There was no hint of a release date, a roadmap, or anything like that. It felt like Godot 4 was going to be stuck in development hell forever, meanwhile people trying to actually build a game would be stuck on the increasingly obsolete and divergent 3.5 (unless you were willing/able to maintain an incomplete engine during development). So that was essentially 4 years of nothing to most people (tbf 3.5 did continue to get bug fixes during that time).
I say this not to trash on the Godot team's work, but rather to say that I think they should focus less on improving the engine for the sake of it, and more on work that seeks to increase the direct value it provides to users (which includes potential customers of W4 Games).
It's great to see some "commercially viable" games like Dome Keeper being built upon Godot.
As I have no aspirations of working professionally in games, I'm using Godot. If I did have such, I would probably be in Unity or Unreal just for the opportunities. As of right now...today.
Sorry, but there was no "dark age". The 3.x line was being continually updated during the work on 4.0. the last major 3.x release came out only six months or so ago, in August 2022 (3.5).
My enthusiasm waned quite quickly when I read that. The huge amount of breaking changes means that few projects or tutorials are likely to get updated and adoption of this new version is likely to be much slower as it's like having to build the ecosystem up from scratch.
As I'm about to start my first larger Godot project, I was initially waiting for 4 so I could work in that (and looking forward to it), now I'm going to have to seriously consider staying on 3.x if I want to get a good start.
Definitely not the case that you can just take a 3.x project, load it into 4.0, spend a few minutes fixing some bugs or deprecation warnings and then enjoy new features or performance enhancements.
If you're starting a new project (like I am) I think 4.0 is the only choice. 3.x has awful 3D and even worse presets, GDScript can only be used realistically without the static typing features since they break all the time (for 4.0 they rewrote the whole thing just so they could fix static typing). C# really feels like something that was bolted on even years later.
It's not hard to see why 4.0 is such a breaking upgrade, many of 3.x problems aren't surface level, since those were ironed out long ago.
> My enthusiasm waned quite quickly
> As I'm about to start
You sure your not just looking for external reasons to justify procrastinating?
My enthusiasm about this particular version, that I had been looking forward to, waned quickly. I'm about to start the new project after I finish up my previous one, and I'm currently waiting on getting the design document. I'm doing the opposite of procrastinating, I want the project to be done smoothly and in a reasonable timeframe. Having to contend with conflicting information where almost everything I look up will be for 3.x and not applicable to the 4.x series is the antithesis of smoothly.
So it seems now that my choices are to go with Godot 3.x and end up with maintenance trouble in the future and not being able to make use of 4's much improved feature set, go with Godot 4 and have a much rougher development experience, or go with another engine altogether.

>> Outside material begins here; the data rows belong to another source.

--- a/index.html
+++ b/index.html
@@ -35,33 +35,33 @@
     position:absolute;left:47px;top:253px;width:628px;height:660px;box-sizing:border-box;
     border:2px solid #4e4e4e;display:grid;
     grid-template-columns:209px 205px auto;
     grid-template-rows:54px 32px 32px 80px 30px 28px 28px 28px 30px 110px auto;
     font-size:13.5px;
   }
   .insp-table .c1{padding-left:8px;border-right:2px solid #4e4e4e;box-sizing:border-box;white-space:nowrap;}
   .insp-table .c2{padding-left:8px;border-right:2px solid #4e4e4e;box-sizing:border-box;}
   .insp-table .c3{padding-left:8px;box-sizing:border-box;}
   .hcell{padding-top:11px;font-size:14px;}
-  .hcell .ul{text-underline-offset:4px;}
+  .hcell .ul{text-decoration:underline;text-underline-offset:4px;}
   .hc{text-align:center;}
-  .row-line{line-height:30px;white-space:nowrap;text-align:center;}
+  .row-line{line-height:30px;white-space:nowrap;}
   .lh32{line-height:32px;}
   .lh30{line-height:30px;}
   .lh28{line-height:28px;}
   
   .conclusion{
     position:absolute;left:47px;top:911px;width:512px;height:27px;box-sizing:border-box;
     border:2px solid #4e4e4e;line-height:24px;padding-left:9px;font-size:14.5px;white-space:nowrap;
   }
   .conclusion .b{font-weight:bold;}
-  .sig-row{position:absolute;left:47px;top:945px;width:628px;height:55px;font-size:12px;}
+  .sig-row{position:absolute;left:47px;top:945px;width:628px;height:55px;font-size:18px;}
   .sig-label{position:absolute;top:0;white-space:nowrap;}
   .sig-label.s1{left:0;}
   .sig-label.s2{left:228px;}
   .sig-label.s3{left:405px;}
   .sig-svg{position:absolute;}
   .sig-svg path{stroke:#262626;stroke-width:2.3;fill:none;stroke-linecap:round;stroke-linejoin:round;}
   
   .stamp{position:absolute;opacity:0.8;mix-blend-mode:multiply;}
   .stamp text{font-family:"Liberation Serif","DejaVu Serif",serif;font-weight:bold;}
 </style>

You were waiting for Godot?
Seriously though, mostly waiting on getting the design document and was hoping for Godot 4 to be the clear way forward. I've only done smaller projects with 3.x and lots of experimentation and preparation for these larger projects, so it is a bit disappointing to see that all rendered useless by the sheer amount of breaking changes unless I decide to stick with a now outdated engine.
It's not like older games are porting to new versions of engines either.

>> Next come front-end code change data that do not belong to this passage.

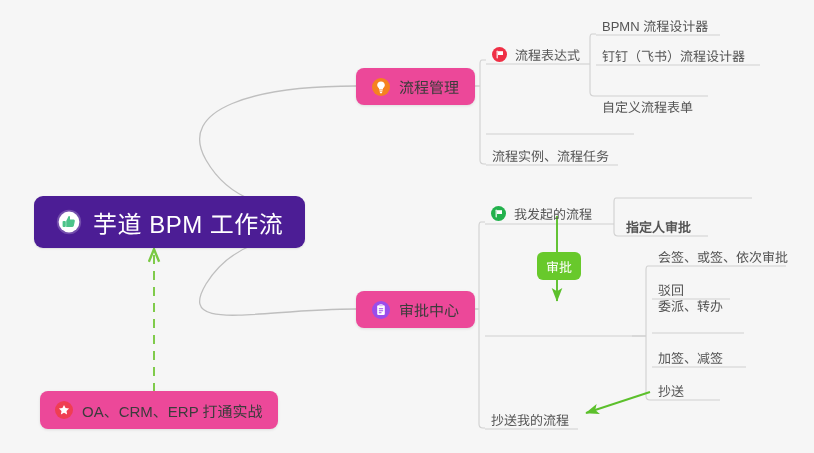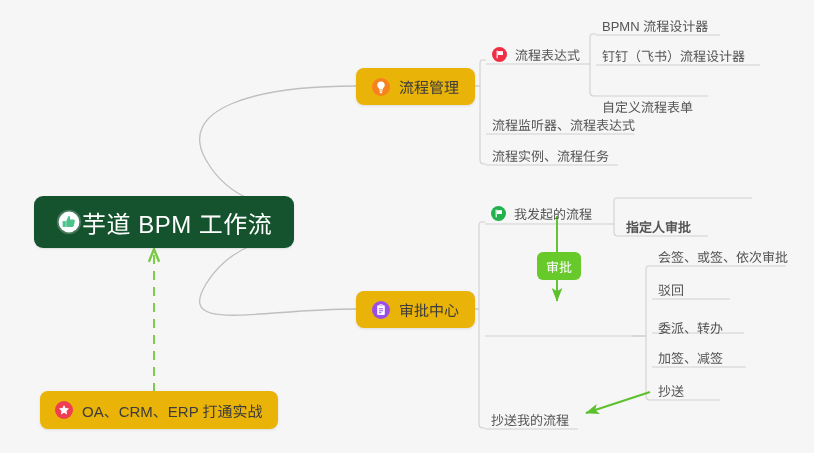--- a/index.html
+++ b/index.html
@@ -29,36 +29,36 @@
   .node {
     position: absolute;
     display: flex;
     align-items: center;
     box-sizing: border-box;
     white-space: nowrap;
   }
 
   
   .root-node {
-    background: #14532d;
+    background: #4c1d95;
     border-radius: 9px;
     padding: 0 22px;
     height: 52px;
-    gap: 0;
+    gap: 11px;
     box-shadow: 0 1px 2px rgba(0,0,0,0.10);
   }
   .root-label {
     color: #ffffff;
     font-size: 24px;
     letter-spacing: 0.5px;
   }
 
   
   .card-node {
-    background: #eab308;
+    background: #ec4899;
     border-radius: 8px;
     padding: 0 16px;
     height: 37px;
     gap: 9px;
     box-shadow: 0 1px 3px rgba(0,0,0,0.10);
   }
   .card-label {
     color: #3c3c3c;
     font-size: 15px;
   }
@@ -200,23 +200,20 @@
     <span class="icon icon-sm">
       <svg viewBox="0 0 15 15" width="15" height="15">
         <circle cx="7.5" cy="7.5" r="7.5" fill="#ef2f45"></circle>
         <rect x="4.6" y="3.6" width="1.15" height="7.8" rx="0.55" fill="#ffffff"></rect>
         <path d="M6.0 4.2 L11.0 4.2 L11.0 8.0 L6.0 8.0 Z" fill="#ffffff"></path>
       </svg>
     </span>
     <span class="leaf-label">流程表达式</span>
   </div>
 
-  <div class="node leaf-node" style="left:492px; top:111px;">
-    <span class="leaf-label">流程监听器、流程表达式</span>
-  </div>
 
   <div class="node leaf-node" style="left:492px; top:142px;">
     <span class="leaf-label">流程实例、流程任务</span>
   </div>
 
   <div class="node leaf-node" style="left:602px; top:12px;">
     <span class="leaf-label">BPMN 流程设计器</span>
   </div>
   <div class="node leaf-node" style="left:602px; top:42px;">
     <span class="leaf-label">钉钉（飞书）流程设计器</span>
@@ -259,21 +256,21 @@
   <div class="node leaf-node" style="left:626px; top:213px;font-weight:bold;">
     <span class="leaf-label">指定人审批</span>
   </div>
 
   <div class="node leaf-node" style="left:658px; top:243px;">
     <span class="leaf-label">会签、或签、依次审批</span>
   </div>
   <div class="node leaf-node" style="left:658px; top:276px;">
     <span class="leaf-label">驳回</span>
   </div>
-  <div class="node leaf-node" style="left:658px; top:314px;">
+  <div class="node leaf-node" style="left:658px; top:292px;">
     <span class="leaf-label">委派、转办</span>
   </div>
   <div class="node leaf-node" style="left:658px; top:344px;">
     <span class="leaf-label">加签、减签</span>
   </div>
   <div class="node leaf-node" style="left:658px; top:377px;">
     <span class="leaf-label">抄送</span>
   </div>
 
   <div class="node chip-node" style="left:537px; top:252px;">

For a few projects I'm involved in that are currently in development, I had anticipated porting because of the bugs in 3.x that we were having to work around which are now hopefully solved, though now I'm reconsidering that and it may be better to stick with 3.x just to get the game out of the door.
For new projects, it's a toss-up. Until a lot more resources (documentation, tutorials, plugins/extensions) make the shift to 4, it might be wiser to start even completely new projects in 3.x. But the improvements and fixes in 4 are enticing, so if the official Godot documentation is sufficient (admittedly, the official docs are quite well written, and usually it's more of a case of finding stuff than it not existing) and there's no need for extensions that don't exist for 4 yet, then doing with 4 might be a the more future-proof choice.

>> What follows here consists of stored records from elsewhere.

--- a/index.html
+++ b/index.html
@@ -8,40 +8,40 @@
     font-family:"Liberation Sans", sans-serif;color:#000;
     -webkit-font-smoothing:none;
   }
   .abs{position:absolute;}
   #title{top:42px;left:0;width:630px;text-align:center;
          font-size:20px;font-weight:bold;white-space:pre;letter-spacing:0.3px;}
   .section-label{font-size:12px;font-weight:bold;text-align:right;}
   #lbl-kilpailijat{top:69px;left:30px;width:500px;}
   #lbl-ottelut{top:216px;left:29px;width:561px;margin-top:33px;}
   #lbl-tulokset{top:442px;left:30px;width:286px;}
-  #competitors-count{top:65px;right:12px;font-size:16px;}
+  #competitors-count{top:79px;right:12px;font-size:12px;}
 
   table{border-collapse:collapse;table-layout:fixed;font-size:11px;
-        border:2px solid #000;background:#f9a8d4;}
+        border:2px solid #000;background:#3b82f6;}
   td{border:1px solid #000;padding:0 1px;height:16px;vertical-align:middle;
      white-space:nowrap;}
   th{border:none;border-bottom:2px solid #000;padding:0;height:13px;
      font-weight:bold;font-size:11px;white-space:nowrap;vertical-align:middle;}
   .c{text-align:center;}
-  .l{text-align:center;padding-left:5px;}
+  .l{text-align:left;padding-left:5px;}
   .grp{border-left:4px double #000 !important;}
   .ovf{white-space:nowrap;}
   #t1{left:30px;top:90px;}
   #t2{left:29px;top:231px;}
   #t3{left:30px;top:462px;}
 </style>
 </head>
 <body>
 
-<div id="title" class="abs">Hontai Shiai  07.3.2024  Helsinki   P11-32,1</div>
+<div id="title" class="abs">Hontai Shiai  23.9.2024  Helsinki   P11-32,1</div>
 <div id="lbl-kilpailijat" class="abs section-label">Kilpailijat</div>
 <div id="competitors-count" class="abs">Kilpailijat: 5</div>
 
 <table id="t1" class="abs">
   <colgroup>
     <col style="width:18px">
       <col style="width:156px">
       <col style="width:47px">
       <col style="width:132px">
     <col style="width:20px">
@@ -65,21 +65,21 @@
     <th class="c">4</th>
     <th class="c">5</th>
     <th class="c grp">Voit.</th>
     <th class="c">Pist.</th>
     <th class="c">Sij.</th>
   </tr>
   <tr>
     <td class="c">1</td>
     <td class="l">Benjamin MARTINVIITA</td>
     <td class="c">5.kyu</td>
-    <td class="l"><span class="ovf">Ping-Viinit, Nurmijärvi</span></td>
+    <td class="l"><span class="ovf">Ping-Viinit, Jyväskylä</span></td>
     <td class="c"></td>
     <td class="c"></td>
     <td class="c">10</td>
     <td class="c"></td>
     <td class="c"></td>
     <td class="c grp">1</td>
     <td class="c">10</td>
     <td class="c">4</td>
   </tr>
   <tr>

I could work on Godot for the rest of my life. It brings me great joy to contribute to the engine. I would never feel comfortable writing Unity code again, as I do not want any other commercial interests injected into my artwork, my hobbies and my craft.
Godot is truly a public good.
That said I'm extremely excited to see an open source alternative that looks to have a very active community around it and that looks to be doing great things!
If blender has taught me anything, it's that having a fantastic free and open source tool in a sea of commercial offerings benefits everyone.
The paid offerings are forced to up their game, the consumer benefits with more competitive pricing and those that can't afford to buy tools have a great product at their disposal in which to learn and create.
I wouldnt want to use c# as I dont want the complexity. Our games go on the web, as well, and I don't think c# works there.
godot-Nim is an attractive project, as well.
Could you list some of those downsides you mention? Not just for me, developers sometimes also read things here on HN that are *not* on their Issues or on their radar at all.
Have fun!
Especially version 4.0 introduced some compatability breaking quality of life changes.
For beginners Godot is not as intuitive as other engines (e.g. Unreal with it's visual blueprints)
Godot is relatively consistent in what it wants and how it parses a scenegraph, but it's still a little bit quirky: it usually behaves best if you break out any dynamic elements into different scenes so that their instancing is fully encapsulated, and for things that need to change state, add on/off toggles but keep it statically instanced. Attaching stuff after the scene has been instanced tends to bring it out of sync with the state of the collision/physics servers.
And I've heard from folks at established studios that they've been playing around with generative pipelines for asset creation.
But from my perspective, for the vast majority of games, programming and asset creation isn't what determines a successful or enjoyable game.
It's a mixture of core game mechanics, style, juice, developer follow-through, marketing, random chance, and whether or not it's "fun".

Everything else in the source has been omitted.